### [EXERCISE DATA]
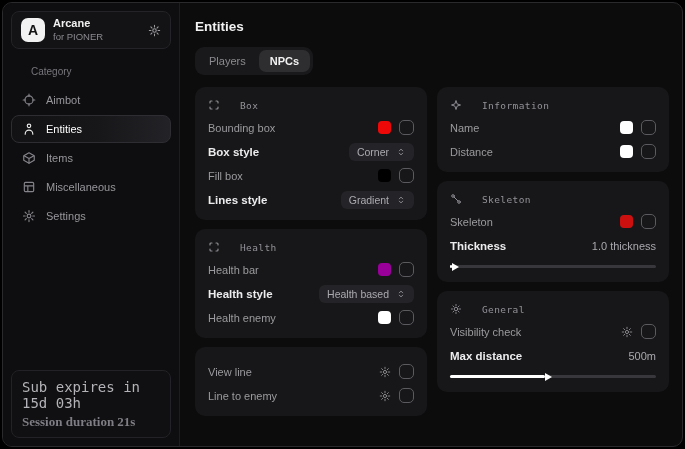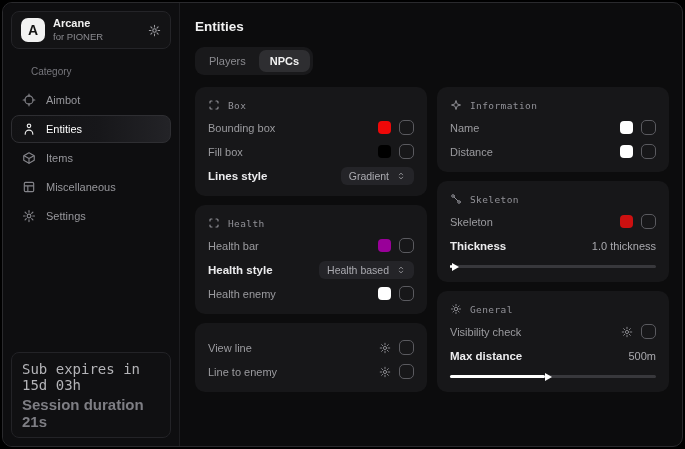--- a/index.html
+++ b/index.html
@@ -44,7 +44,7 @@
   .col{flex:1;display:flex;flex-direction:column;gap:9px;min-width:0;}
 
   .card{background:#171719;border-radius:10px;padding:10px 13px 11px;width:100%;}
-  .card-head{display:flex;align-items:center;gap:8px;color:#8d8d93;height:16px;margin-bottom:3px;text-align:right;}
+  .card-head{display:flex;align-items:center;gap:20px;color:#8d8d93;height:16px;margin-bottom:3px;text-align:right;}
   .card-title{font-family:"DejaVu Sans Mono","Liberation Mono",monospace;font-size:9.5px;
     letter-spacing:.4px;color:#929298;}
   .row{display:flex;align-items:center;justify-content:space-between;min-height:19px;margin-top:5px;}

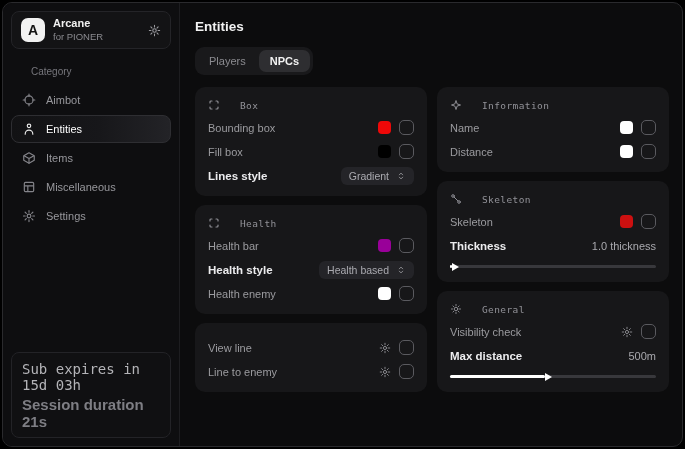--- a/index.html
+++ b/index.html
@@ -216,6 +216,17 @@
             </span>
           </div>
           <div class="row">
+            <span class="lbl bright">Box style</span>
+            <button class="select">
+              <span>Corner</span>
+              <span class="icn">
+                  <svg width="10" height="10">
+                    <use href="#i-unfold"></use>
+                  </svg>
+                </span>
+            </button>
+          </div>
+          <div class="row">
             <span class="lbl">Fill box</span>
             <span class="right">
               <span class="swatch" style="background: rgb(0, 0, 0);"></span>

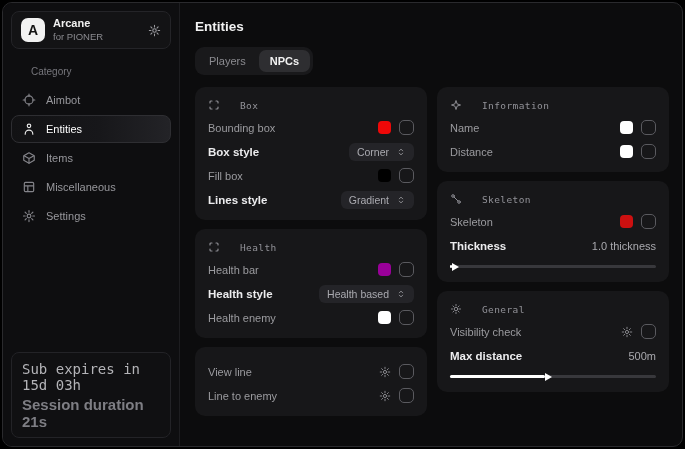--- a/index.html
+++ b/index.html
@@ -30,7 +30,7 @@
   .spacer{flex:1;}
   .sub-card{border:1px solid #232327;border-radius:8px;padding:8px 10px 7px;background:#101012;}
   .sub-line{font-family:"DejaVu Sans Mono","Liberation Mono",monospace;font-size:14px;color:#b4b4b8;}
-  .session-line{font-size:15px;color:#7e7e84;margin-top:3px;font-weight:bold;}
+  .session-line{font-size:13px;color:#7e7e84;margin-top:3px;font-weight:bold;font-family:Liberation Serif, serif;}
 
   
   .main{flex:1;padding:14px 13px 14px 15px;display:flex;flex-direction:column;}

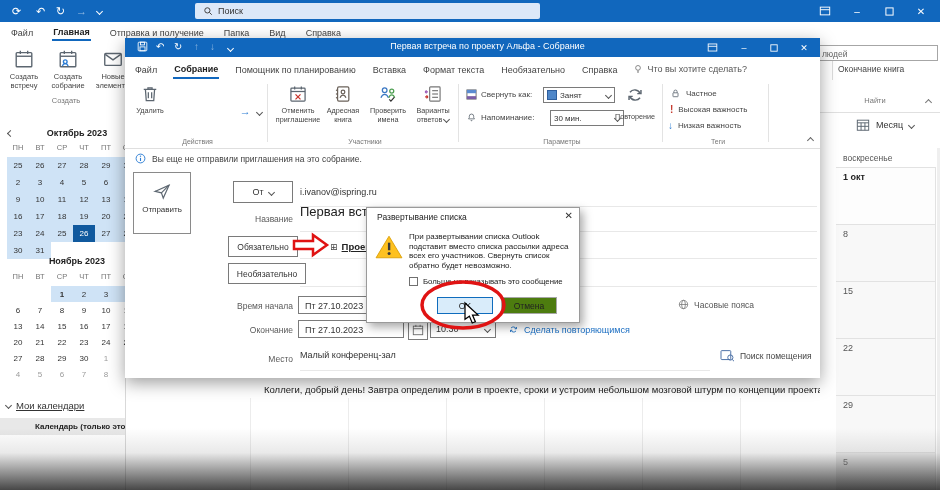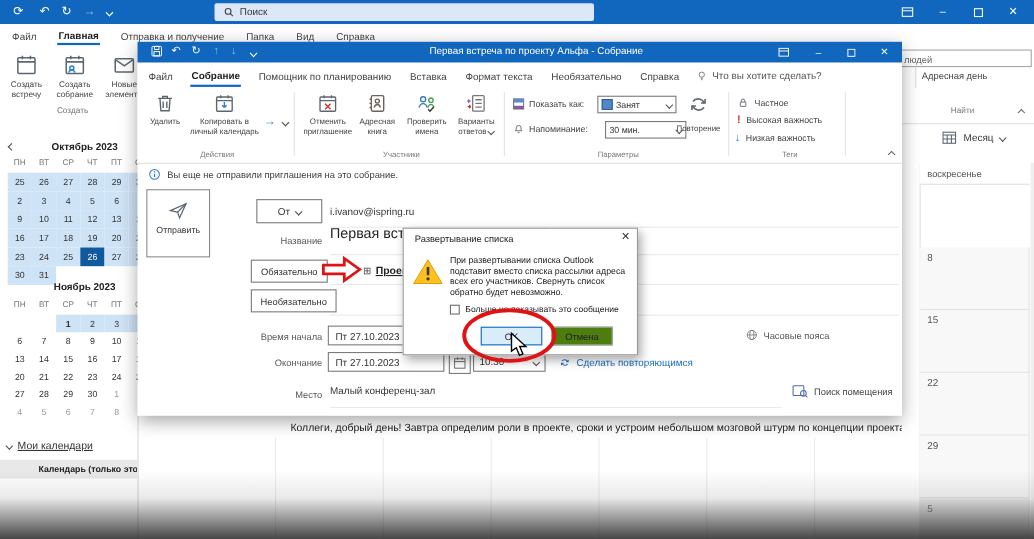--- a/index.html
+++ b/index.html
@@ -352,7 +352,7 @@
   <div class="people-input">Поиск людей</div>
   <div class="right-panel">
     <div class="rp-divider"></div>
-    <div class="rp-abook">Адресная день</div>
+    <div class="rp-abook">Окончание книга</div>
     <div class="rp-find">Найти</div>
     <span class="chv up rp-chv"></span>
     <div class="rp-ribbot"></div>

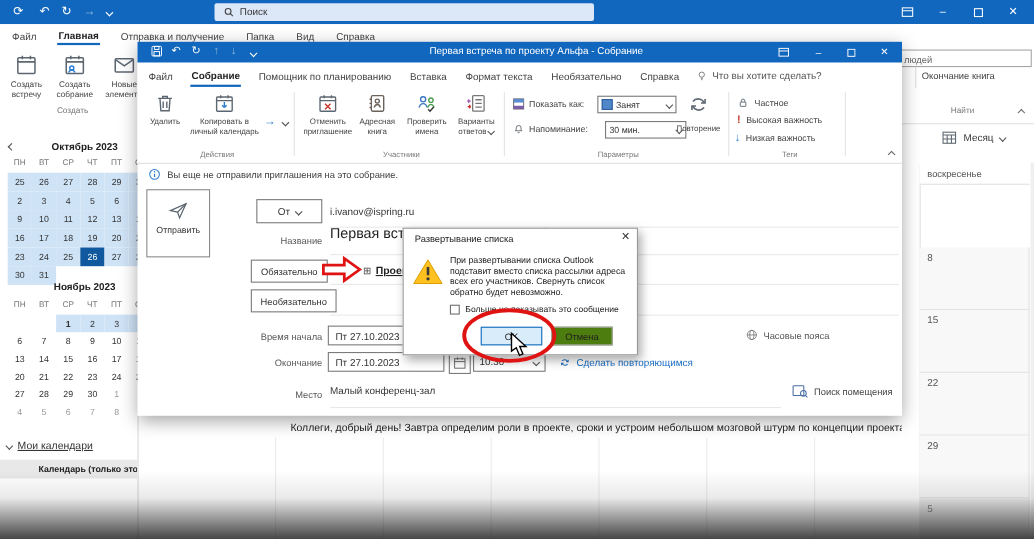--- a/index.html
+++ b/index.html
@@ -497,7 +497,7 @@
             <rect x="1" y="1" width="10" height="3.6" fill="#5b8bd0"></rect>
             <rect x="1" y="7.8" width="10" height="3.2" fill="#7b5ea7"></rect>
           </svg>
-        <span>Показать как:</span>
+        <span>Свернуть как:</span>
       </div>
       <div class="combo" style="position:absolute;left:418px;top:6px;width:64px">
         <span class="busy-sq"></span>

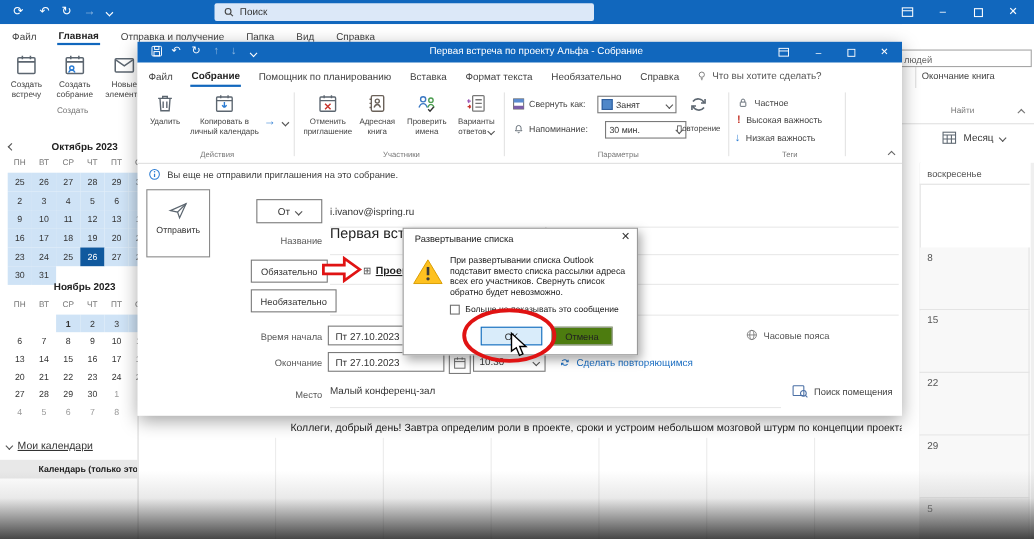--- a/index.html
+++ b/index.html
@@ -431,16 +431,6 @@
           </svg>
         <div class="lbl">Удалить</div>
       </div>
-      <div class="rb-btn" style="left:46px;width:66px">
-        <svg width="20" height="20" viewBox="0 0 24 24" fill="none" stroke="#5c6670" stroke-width="1.5">
-            <rect x="3.5" y="5" width="17" height="15.5" rx="1"></rect>
-            <line x1="3.5" y1="9" x2="20.5" y2="9"></line>
-            <line x1="8" y1="3" x2="8" y2="6.5"></line>
-            <line x1="16" y1="3" x2="16" y2="6.5"></line>
-            <path d="M12 10.5v6M12 16.5l-2.5-2.5M12 16.5l2.5-2.5" stroke="#2b7cd3"></path>
-          </svg>
-        <div class="lbl"><span>Копировать в</span><br><span>личный календарь</span></div>
-      </div>
       <div class="rb-btn" style="left:113px;width:26px;top:20px">
         <span style="color:#2b7cd3;font-size:11px">→</span>
         <span class="chv" style="color:#555;margin-left:2px"></span>

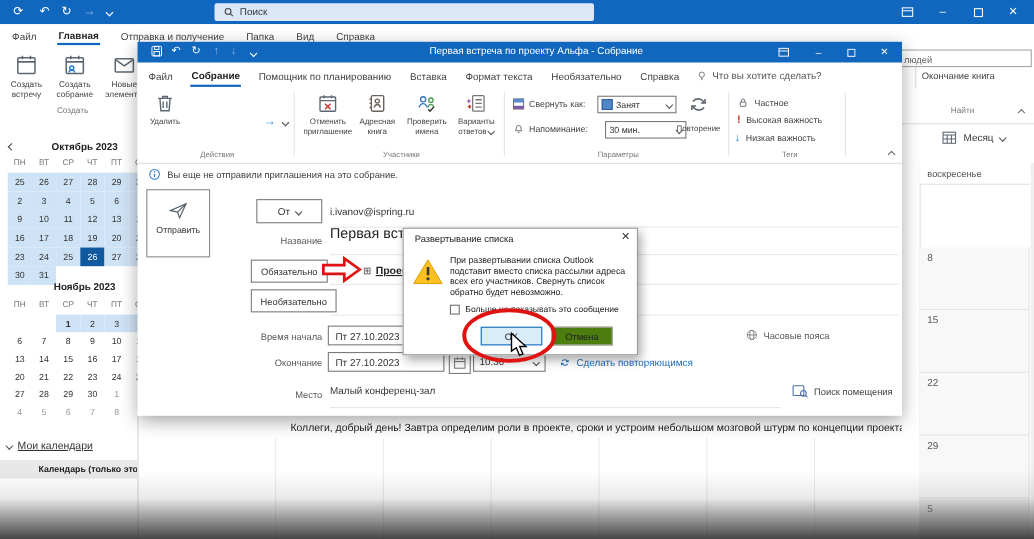--- a/index.html
+++ b/index.html
@@ -369,6 +369,7 @@
     </div>
     <div class="rp-grid-left"></div>
     <div class="rp-dayhdr">воскресенье</div>
+    <div class="rp-cell first" style="top:146px">1 окт</div>
     <div class="rp-cell" style="top:203px">8</div>
     <div class="rp-cell" style="top:260px">15</div>
     <div class="rp-cell" style="top:317px">22</div>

### [EXERCISE INSTRUCTIONS]
Examine the listing above and state the number of lines that contain the word "weight", with no further remarks.

### [RESPONSE TO THIS EXERCISE]
2